* _Task instructions_
Given the material below, output exactly the lines from the line with "[44,93,196,110] 38 Underskrifter" to the line with "[344,1202,426,1218] NYNÍ NEVAŘÍ", both ends included, and no other lines.

══════════════════════════════

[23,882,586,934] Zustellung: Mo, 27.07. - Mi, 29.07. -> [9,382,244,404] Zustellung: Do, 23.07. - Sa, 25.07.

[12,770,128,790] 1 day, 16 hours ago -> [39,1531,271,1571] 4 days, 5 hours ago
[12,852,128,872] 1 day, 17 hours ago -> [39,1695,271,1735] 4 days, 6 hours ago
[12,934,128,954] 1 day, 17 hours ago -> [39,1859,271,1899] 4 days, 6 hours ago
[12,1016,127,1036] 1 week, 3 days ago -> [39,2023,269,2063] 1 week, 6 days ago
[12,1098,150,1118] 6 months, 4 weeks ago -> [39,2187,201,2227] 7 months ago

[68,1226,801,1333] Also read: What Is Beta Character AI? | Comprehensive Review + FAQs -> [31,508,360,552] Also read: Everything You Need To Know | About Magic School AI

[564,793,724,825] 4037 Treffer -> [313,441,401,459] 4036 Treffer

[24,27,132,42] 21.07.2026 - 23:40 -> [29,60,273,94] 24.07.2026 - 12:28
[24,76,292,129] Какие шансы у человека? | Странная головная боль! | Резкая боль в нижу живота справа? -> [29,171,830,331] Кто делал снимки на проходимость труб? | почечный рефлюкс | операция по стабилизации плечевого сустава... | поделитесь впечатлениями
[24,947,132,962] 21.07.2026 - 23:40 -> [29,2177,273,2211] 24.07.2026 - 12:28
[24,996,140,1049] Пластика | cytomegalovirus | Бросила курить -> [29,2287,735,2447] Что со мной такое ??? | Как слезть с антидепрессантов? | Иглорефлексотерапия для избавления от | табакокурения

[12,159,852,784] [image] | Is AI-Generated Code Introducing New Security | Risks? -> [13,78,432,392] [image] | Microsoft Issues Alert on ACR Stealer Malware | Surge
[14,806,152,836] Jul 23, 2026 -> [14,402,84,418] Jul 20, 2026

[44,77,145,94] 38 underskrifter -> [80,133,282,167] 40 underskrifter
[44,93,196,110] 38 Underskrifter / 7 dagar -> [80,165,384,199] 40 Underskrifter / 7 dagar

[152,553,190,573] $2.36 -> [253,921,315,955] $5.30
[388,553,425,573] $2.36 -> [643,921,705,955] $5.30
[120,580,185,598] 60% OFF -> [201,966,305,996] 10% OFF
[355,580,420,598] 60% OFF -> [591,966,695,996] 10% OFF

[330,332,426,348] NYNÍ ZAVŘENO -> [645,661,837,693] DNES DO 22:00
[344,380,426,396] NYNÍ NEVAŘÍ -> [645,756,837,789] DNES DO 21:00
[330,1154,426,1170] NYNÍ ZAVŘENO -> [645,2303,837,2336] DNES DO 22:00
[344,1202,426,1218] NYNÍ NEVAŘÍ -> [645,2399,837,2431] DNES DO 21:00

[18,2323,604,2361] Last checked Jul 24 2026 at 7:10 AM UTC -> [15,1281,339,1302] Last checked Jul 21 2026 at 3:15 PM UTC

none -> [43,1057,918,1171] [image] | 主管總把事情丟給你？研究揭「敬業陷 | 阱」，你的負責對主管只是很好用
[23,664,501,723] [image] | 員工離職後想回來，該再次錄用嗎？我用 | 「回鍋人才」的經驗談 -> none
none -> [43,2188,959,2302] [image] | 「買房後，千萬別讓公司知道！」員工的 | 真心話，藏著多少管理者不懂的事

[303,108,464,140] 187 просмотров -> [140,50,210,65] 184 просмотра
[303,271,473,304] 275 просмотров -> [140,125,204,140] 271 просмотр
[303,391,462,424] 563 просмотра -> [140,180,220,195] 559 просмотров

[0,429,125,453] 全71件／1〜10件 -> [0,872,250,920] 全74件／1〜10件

══════════════════════════════

* _Response for this exercise_
[44,93,196,110] 38 Underskrifter / 7 dagar -> [80,165,384,199] 40 Underskrifter / 7 dagar

[152,553,190,573] $2.36 -> [253,921,315,955] $5.30
[388,553,425,573] $2.36 -> [643,921,705,955] $5.30
[120,580,185,598] 60% OFF -> [201,966,305,996] 10% OFF
[355,580,420,598] 60% OFF -> [591,966,695,996] 10% OFF

[330,332,426,348] NYNÍ ZAVŘENO -> [645,661,837,693] DNES DO 22:00
[344,380,426,396] NYNÍ NEVAŘÍ -> [645,756,837,789] DNES DO 21:00
[330,1154,426,1170] NYNÍ ZAVŘENO -> [645,2303,837,2336] DNES DO 22:00
[344,1202,426,1218] NYNÍ NEVAŘÍ -> [645,2399,837,2431] DNES DO 21:00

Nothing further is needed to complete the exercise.